▶ _Action item_
Across all the records below, count the lines that hold "Tagen". State only that figure.

▶ _Data to process_
>>>>>

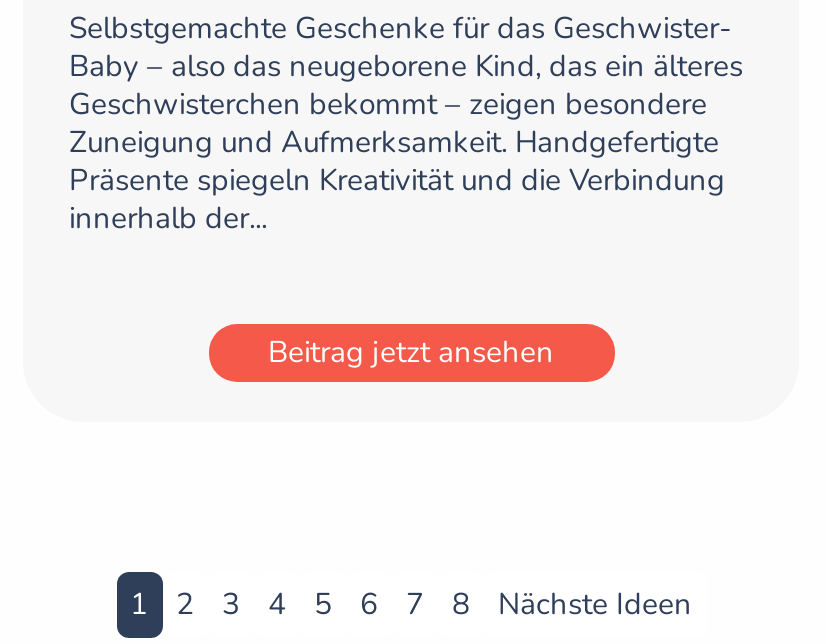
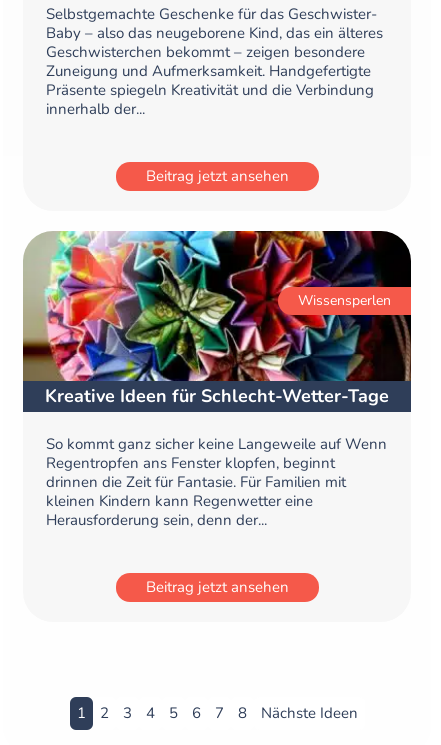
none -> [22,230,412,413] [image] | Wissensperlen
none -> [45,384,389,597] Kreative Ideen für Schlecht-Wetter-Tage | So kommt ganz sicher keine Langeweile auf Wenn | Regentropfen ans Fenster klopfen, beginnt | drinnen die Zeit für Fantasie. Für Familien mit | kleinen Kindern kann Regenwetter eine | Herausforderung sein, denn der... | Beitrag jetzt ansehen

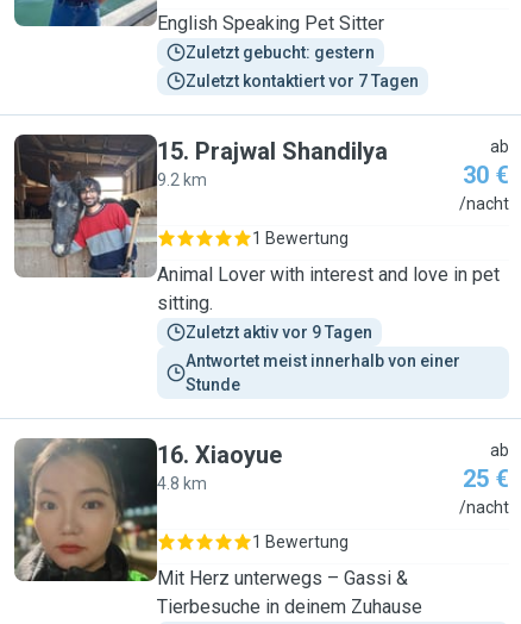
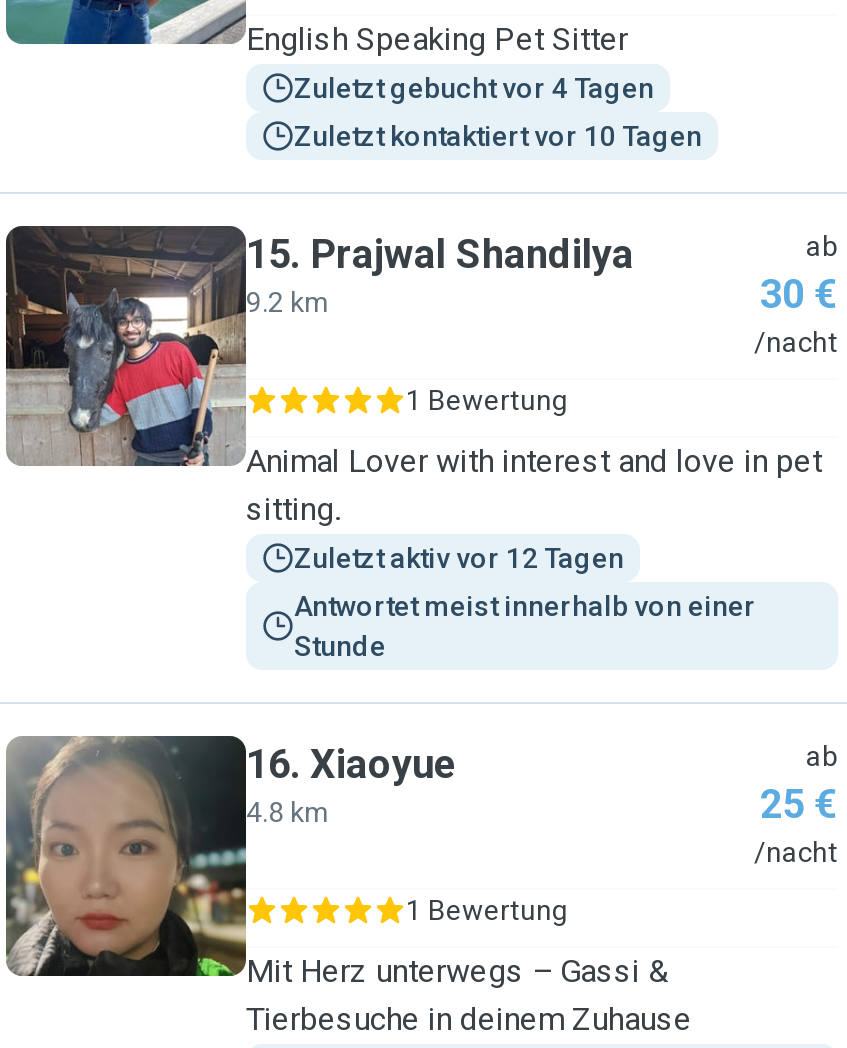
[186,43,375,62] Zuletzt gebucht: gestern -> [294,72,654,104] Zuletzt gebucht vor 4 Tagen
[186,71,419,91] Zuletzt kontaktiert vor 7 Tagen -> [294,120,702,152] Zuletzt kontaktiert vor 10 Tagen
[186,323,372,342] Zuletzt aktiv vor 9 Tagen -> [294,542,624,574] Zuletzt aktiv vor 12 Tagen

<<<<<

▶ _Reply_
3